In television and in film a lot of representation of the Latin girl is portrayed in cliché—she’s the crying victim with an accent who’s with a drug addict, she is a drug addict, she’s the mother of a drug addict, she’s the mother, or the wife of a husband who cheated on her and it’s just victim, victim, victim. And then—poof!—add the accent and it sells. And it’s just now that we’re finding these great producers in television who are starting to bring characters to life and filming them with actors of color whether they be Latin or black, some kind of flavor, and have them be a character, not just a “Fuentez”.
How has the Latin community responded to the film?
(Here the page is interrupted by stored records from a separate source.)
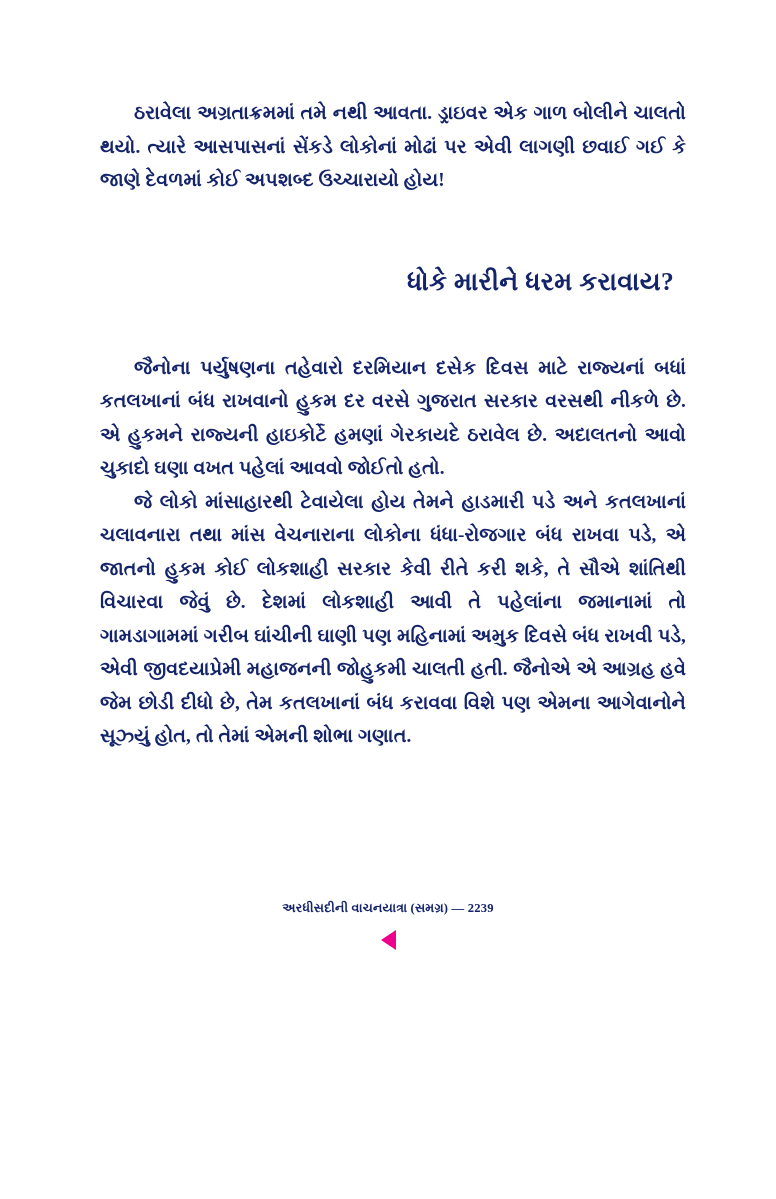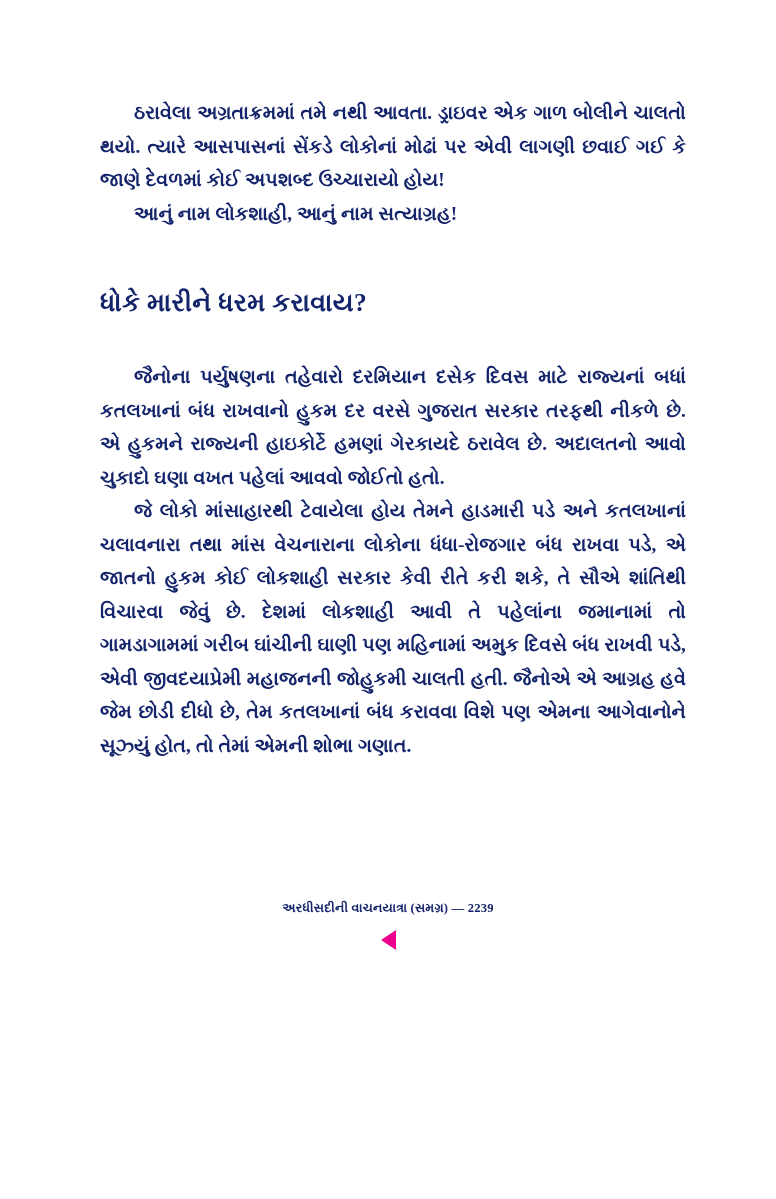"આનું નામ લોકશાહી, આનું નામ" p.para { html: <p>આનું નામ લોકશાહી, આનું નામ સત્યાગ્રહ!</p> -> none }
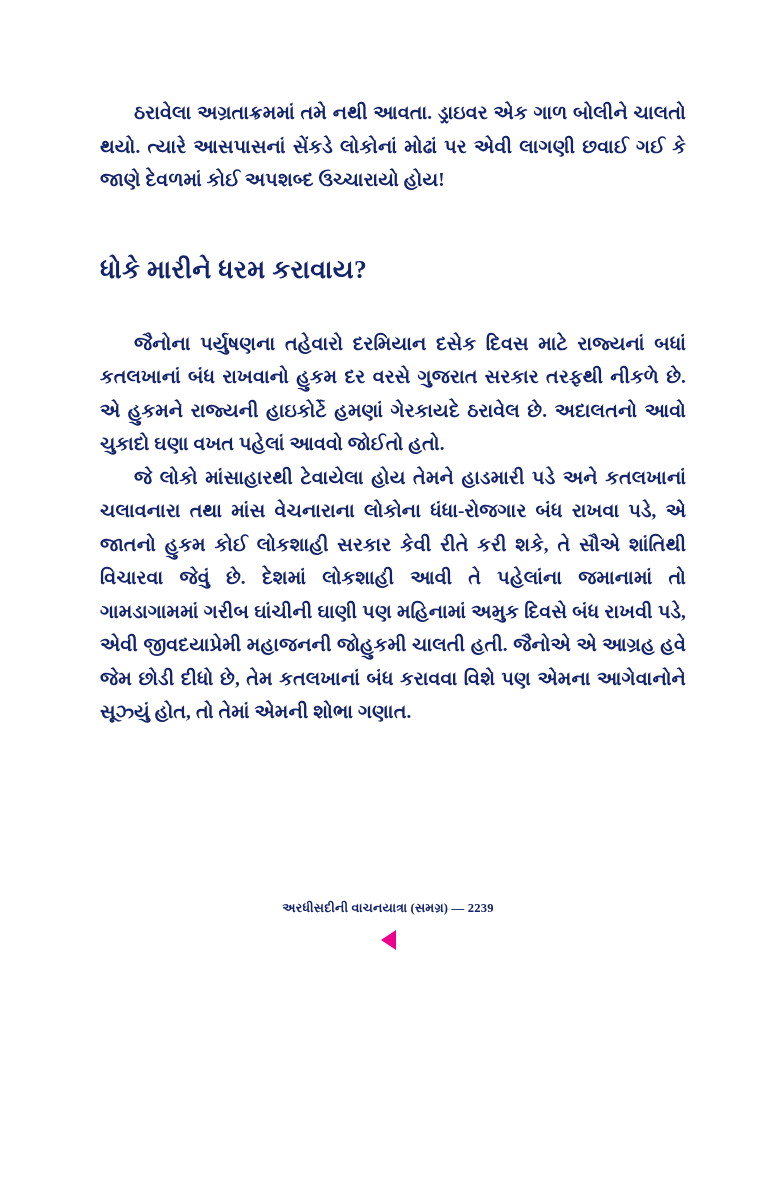"ધોકે મારીને ધરમ કરાવાય?" .heading { margin: 0 -> 12px; text-align: left -> right }
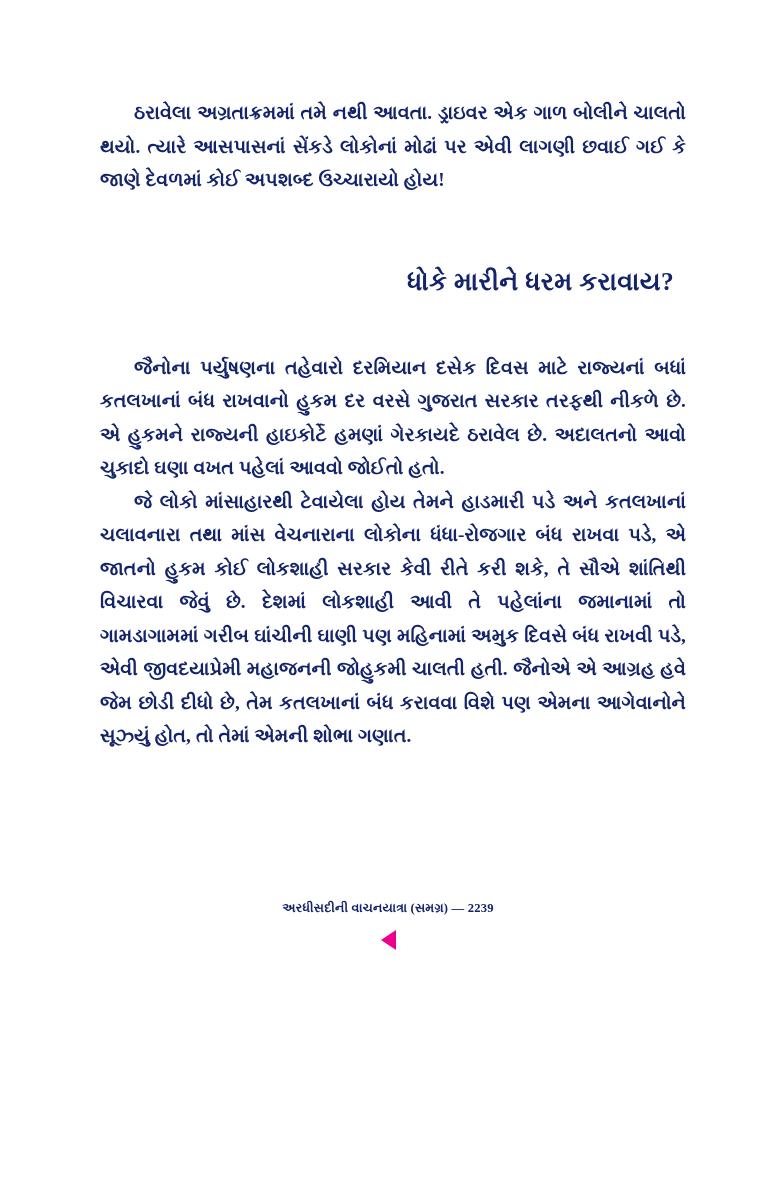"જૈનોના પર્યુષણના તહેવારો દરમિયાન દસેક" p.para { text: તરફથી -> વરસથી }
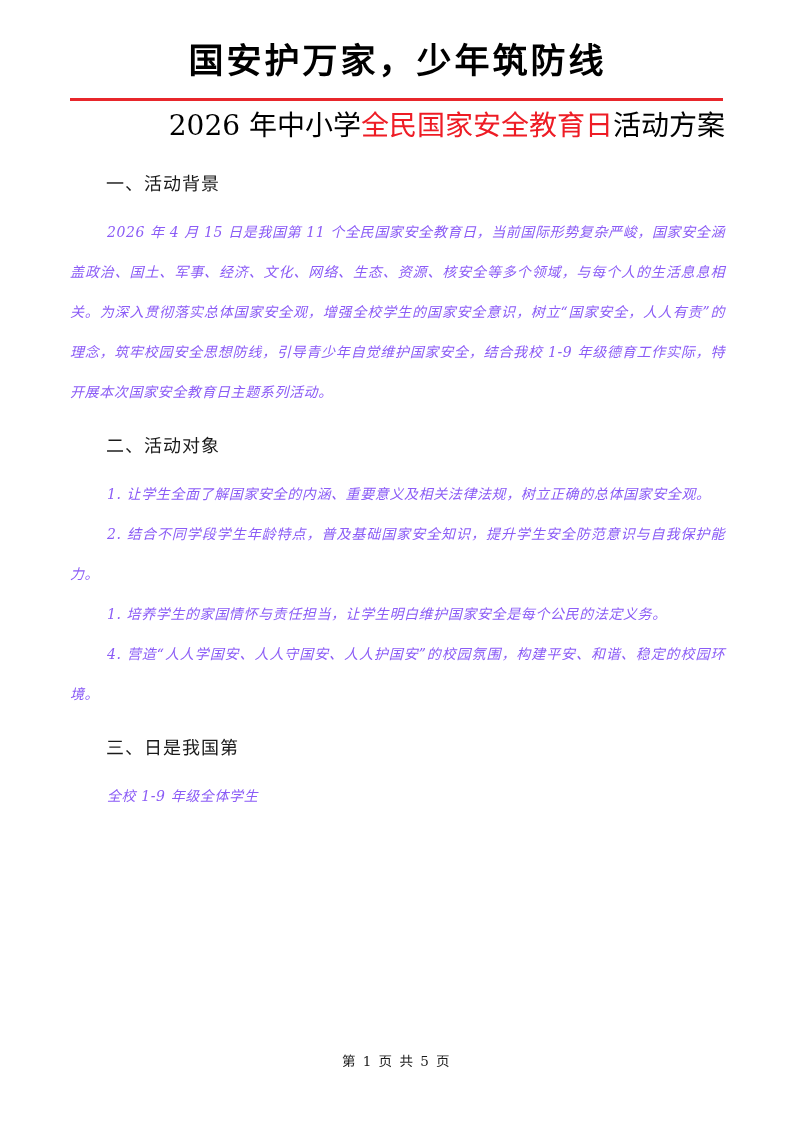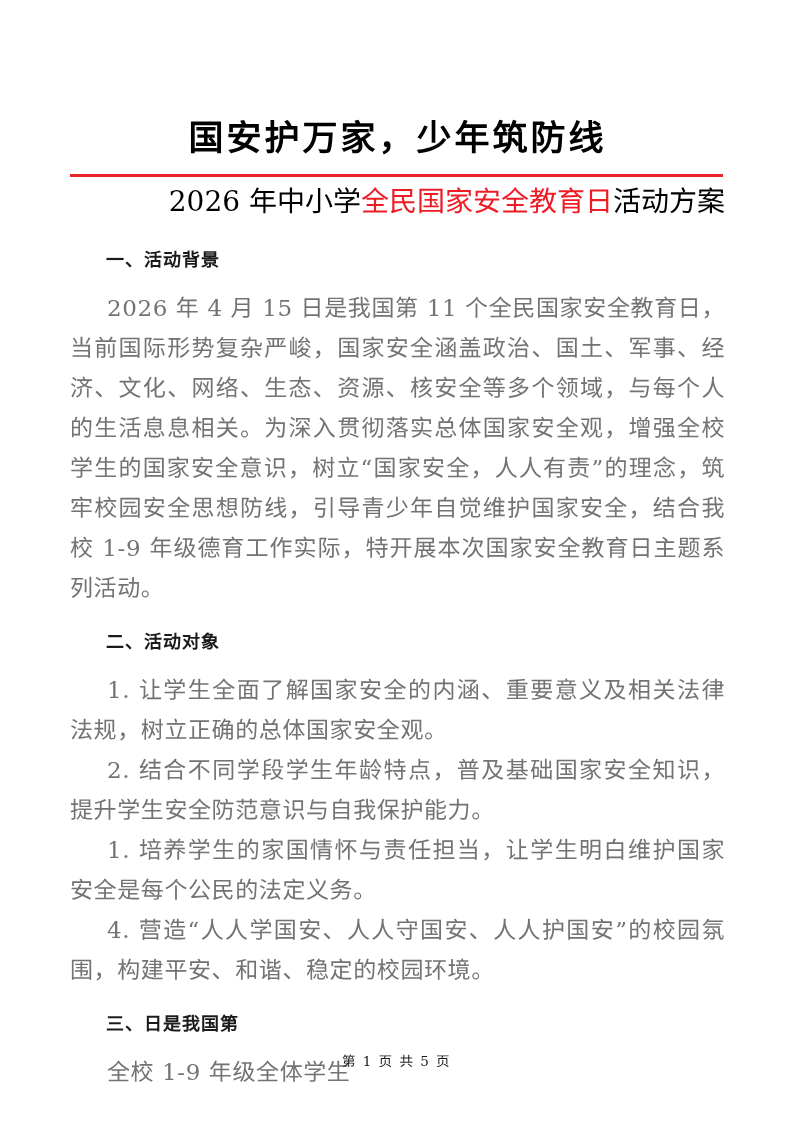"国安护万家，少年筑防线" .doc-title { font-family: Liberation Sans, sans-serif -> Liberation Serif, serif; margin: 8px -> 0; padding-top: 108px -> 40px }
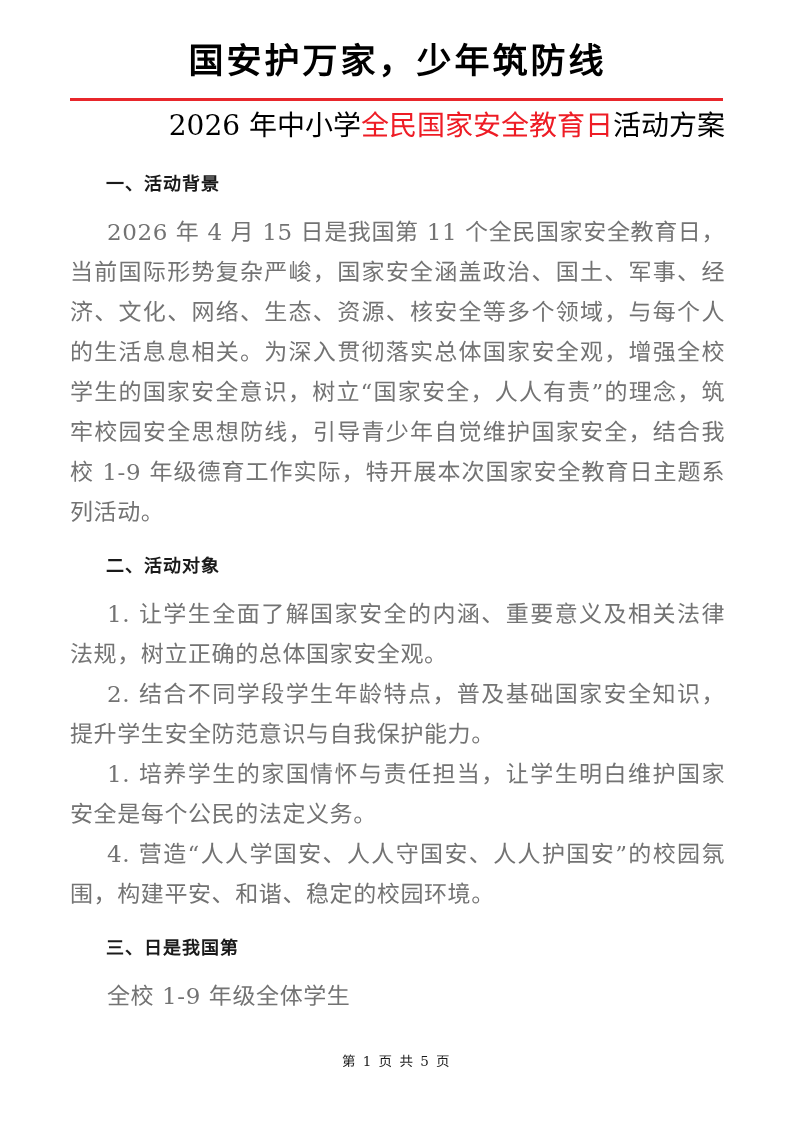"一、活动背景" .section-heading { font-weight: 700 -> 400 }
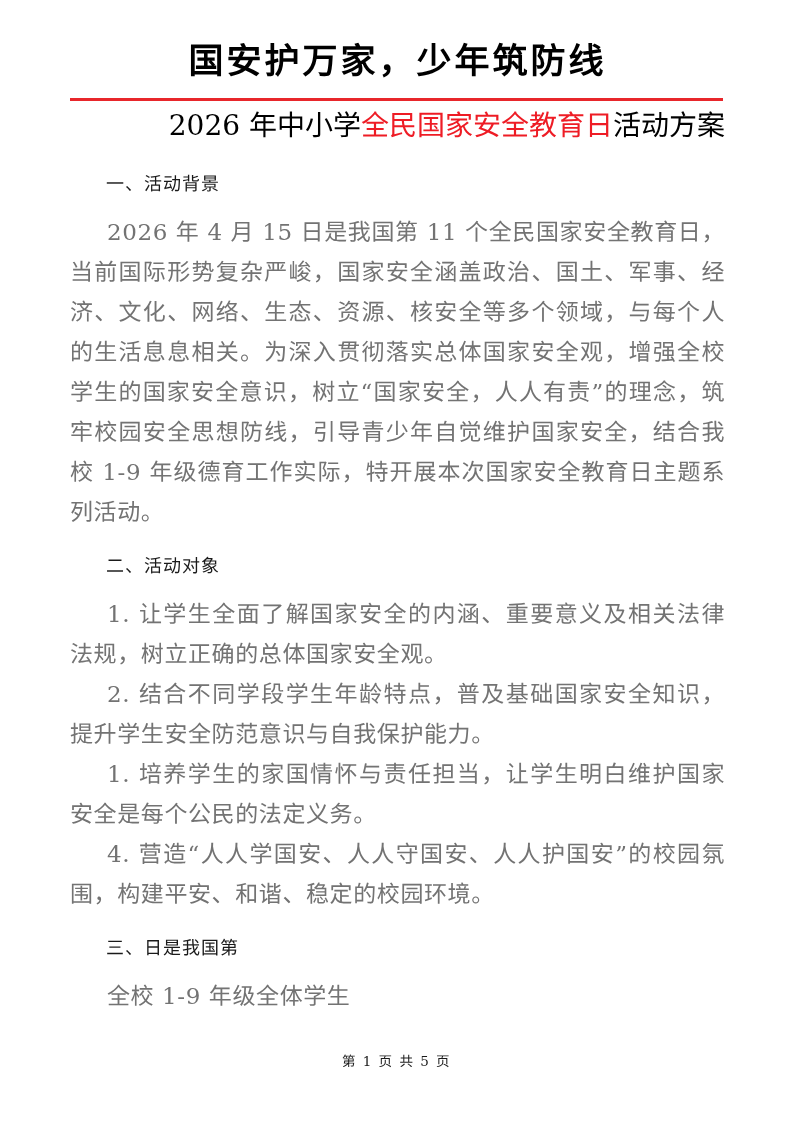"2026 年 4 月 15" .para { color: #737373 -> #8b5cf6; font-size: 23px -> 14px; font-style: none -> italic }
I just had my first article in the community. They’re a little slow to accept. I submitted the film to a number of Latin festivals and some of them were like, “Thank you, we regret…” You never know. You never know why you get into one festival and why you don’t. Even with interviews it’s very rare. The big news was that Ricky Martin came out. Then do you hear anything? I don’t hear anything on Telemundo if I watch it any more. They really don’t talk about it. They talk about some young Latina girl who’s on a Disney show or Nickelodeon show that bought a new sweater. Top news! Top news! It’s like, wow, there are so many more people who are taking risks and making quality pieces of art, whether it be film or television, and they’re making a story.
Your fiscal partner is the Los Angeles Women’s Theatre Project. What has it been like working with them?
They do something extraordinary. They support women in the arts. This is their first venture into film. They supported this project and have been so wonderful. We accepted donations in able to make this film and in return we were able to give the people who donated a bit of a tax write-off. It was a wonderful collaboration. They’ve been very helpful about getting the word out. They’re just wonderful people who support women in the arts and I thought that was so hot.
Well, quite often it’s the community getting behind these films that helps them get made.
Well, I was gonna make it hell or high water anyway.